The Bigger Picture: Visual Archives and the Smithsonian
Preservation of Executable Files
As digital materials become more prolific in large institutions like the Smithsonian, one of the biggest challenges that archives face is figuring out how to preserve uncommon or obsolete computer files. One example is executable files. EXEs are, generally, programs. But it’s not quite that simple! They might be interactive games, video slideshows, or install drivers. As a result, they aren't as uniform as .doc or .jpg files. As part of my internship at the Smithsonian Institution Archives, I'm trying to figure out exactly what we should do with the executables in our collections, conducting research into the filetype and solutions for preservation, and examining the collections in order to create a plan.
As I went through them, I quickly learned that you never you know you're going to get! When I opened our executables, they ranged from databases to video games and, so far, from dates 1985–2006. That's precisely what makes these files difficult to preserve.
In that sense, it’s worth asking: do we want them?
They may or may not be worth keeping, depending on your institution's goals. (For instance, Library and Archives Canada doesn't keep executables in its trusted repository). At the Archives, I found slideshows that were once parts of exhibits—clearly important. I also found install files for programs for which we have updated versions—less important. Then there were files where we didn't even know what they were. Do we preserve them and hope that someday we will be able to figure it out? It seems to me that this has to be determined on a case-by-case judgment call, based on creation date, the files it came with, and if there is any metadata available.
How do we preserve them?
Executables are problematic. They're designed to work on a specific operating system with certain specifications.
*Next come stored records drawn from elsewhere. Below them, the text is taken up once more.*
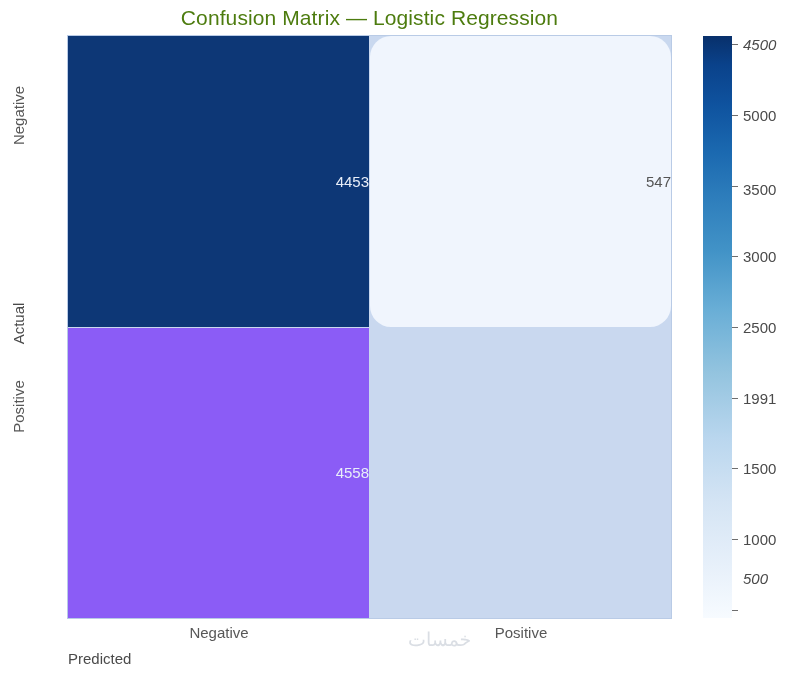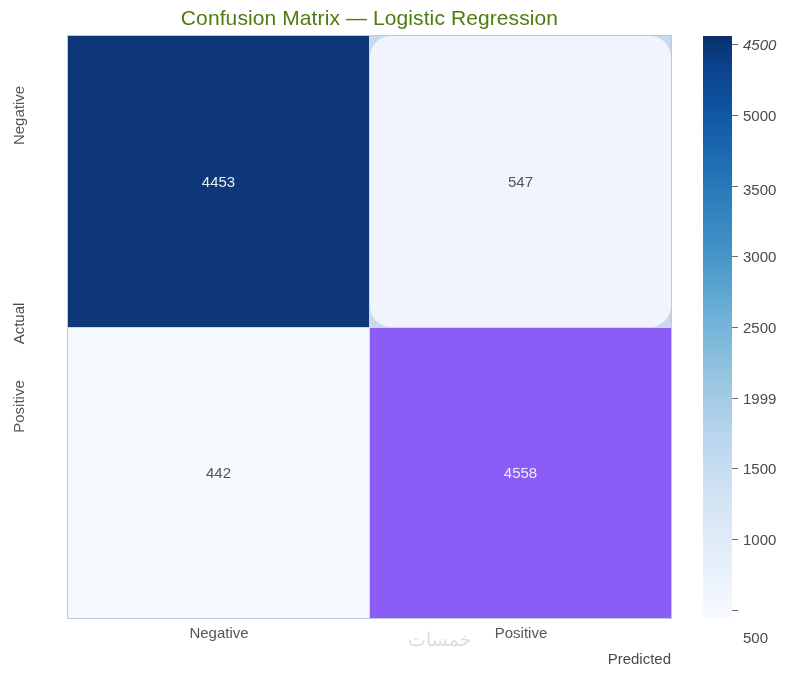--- a/index.html
+++ b/index.html
@@ -54,7 +54,7 @@
     position: relative;
     display: flex;
     align-items: center;
-    justify-content: center;
+    justify-content: flex-end;
     font-size: 15px;
     overflow: hidden;
   }

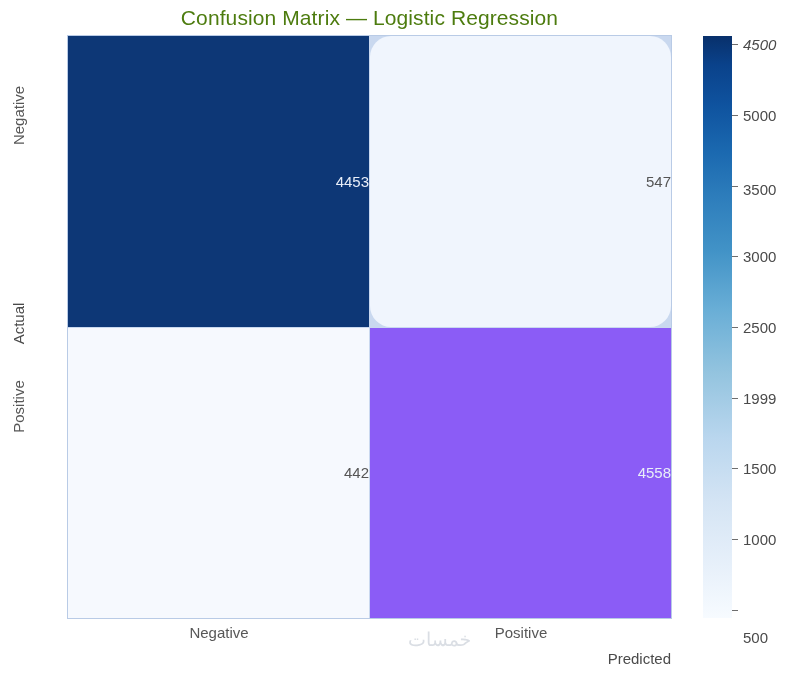--- a/index.html
+++ b/index.html
@@ -206,7 +206,7 @@
       <div class="cb-tick" style="top: 327px;"></div>
       <div class="cb-label" style="top: 327px;">2500</div>
       <div class="cb-tick" style="top: 397.7px;"></div>
-      <div class="cb-label" style="top: 397.7px;">1999</div>
+      <div class="cb-label" style="top: 397.7px;">1991</div>
       <div class="cb-tick" style="top: 468.399px;"></div>
       <div class="cb-label" style="top: 468.399px;">1500</div>
       <div class="cb-tick" style="top: 539.099px;"></div>

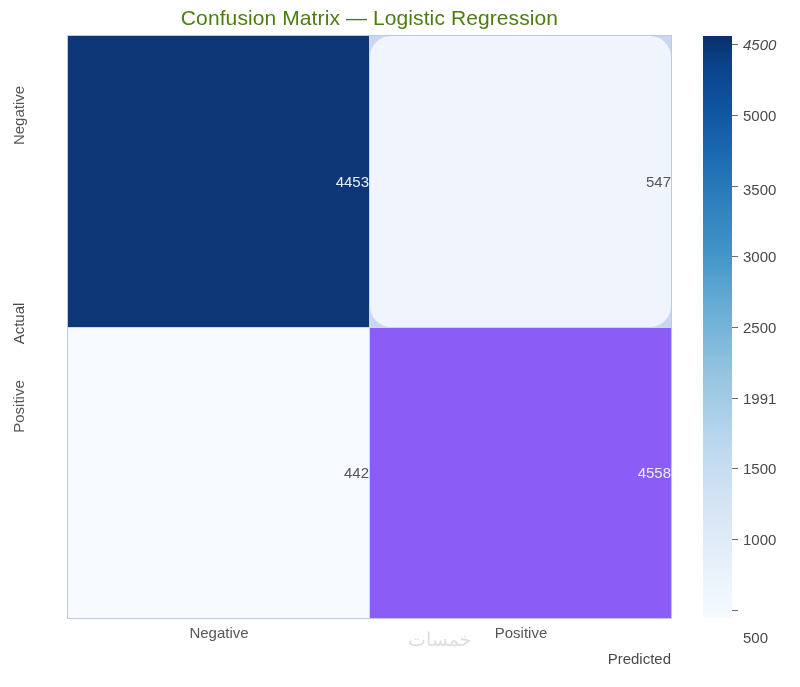--- a/index.html
+++ b/index.html
@@ -173,9 +173,6 @@
     </div>
     <div class="cell" id="cell-0-1" style="background: rgb(240, 245, 253); color: rgb(85, 85, 85); border-radius: 21px;">
       <span class="cell-value">547</span>
-    </div>
-    <div class="cell" id="cell-1-0" style="background: rgb(246, 249, 254); color: rgb(85, 85, 85);">
-      <span class="cell-value">442</span>
     </div>
     <div class="cell" id="cell-1-1" style="background: #8b5cf6; color: rgb(232, 238, 248);">
       <span class="cell-value">4558</span>

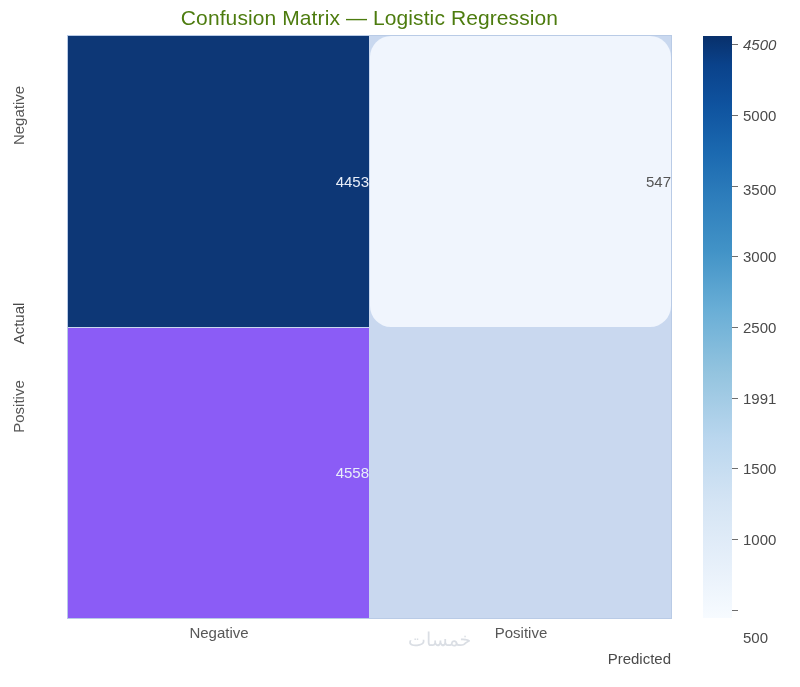--- a/index.html
+++ b/index.html
@@ -209,7 +209,7 @@
       <div class="cb-tick" style="top: 539.099px;"></div>
       <div class="cb-label" style="top: 539.099px;">1000</div>
       <div class="cb-tick" style="top: 609.799px;"></div>
-      <div class="cb-label" style="top: 637px;">500</div>
+      <div class="cb-label" style="top: 578px; font-style: italic;">500</div>
     </div>
 
 </div>

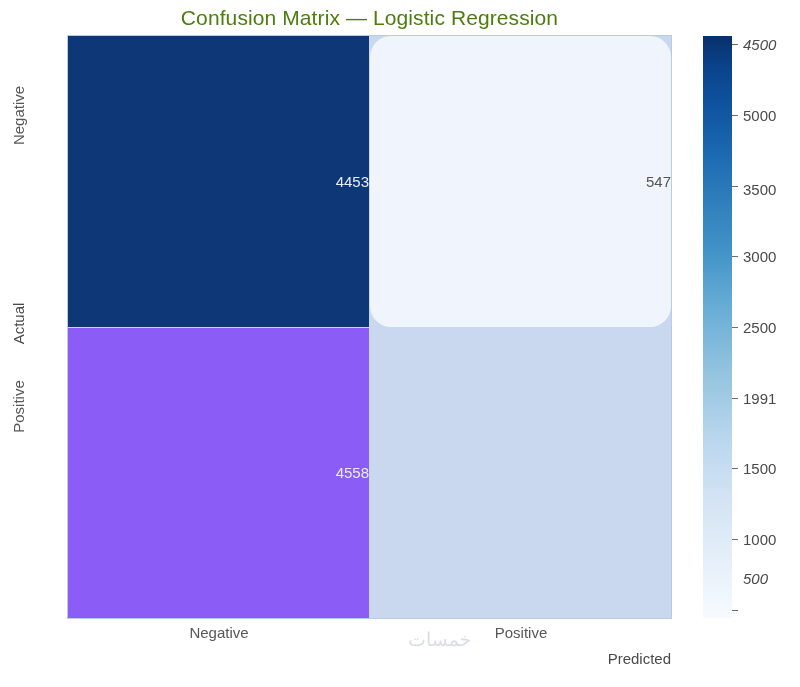--- a/index.html
+++ b/index.html
@@ -94,7 +94,7 @@
     left: 68px;
     top: 650px;
     width: 603px;
-    text-align: right;
+    text-align: left;
     font-size: 15px;
     color: #4a4a4a;
     white-space: nowrap;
A Quick tip: Many executable files will not run off of servers. If you're getting the error "The parameter is incorrect," copy the file onto a single machine and try from there. You'll get a much higher success rate!
So, now that we have the executables we want to keep, we have four options for executables that you can successfully open.
- Migrate: Migrating means that you update the information so that it runs on modern equipment. If you care about the content, but not about the original environment (processor speed, same operating system, etc.), this might be an option. You can update it so that it works for awhile, but computers aren’t static. They’re going to keep changing. In ten years from now, will your future-tablet-PC-holographic-super-machine run a Windows 7 executable? What about twenty, thirty, fourty years? It’s an issue archives are dealing with for all sorts of files, but with executables, the system specifications are so important that it is an even more pressing concern.
- Emulate: Emulating means that you create the proper environment for the file, and run it through there. As long as your emulation environment keeps working, you don’t have to worry about your executable becoming obsolete. But it takes a lot of computing power, time, and effort. And when you have 100 executables, most of which will need their own environments to run (especially in an archive that gets files from multiple institutions over a period of time), that might be beyond your resources.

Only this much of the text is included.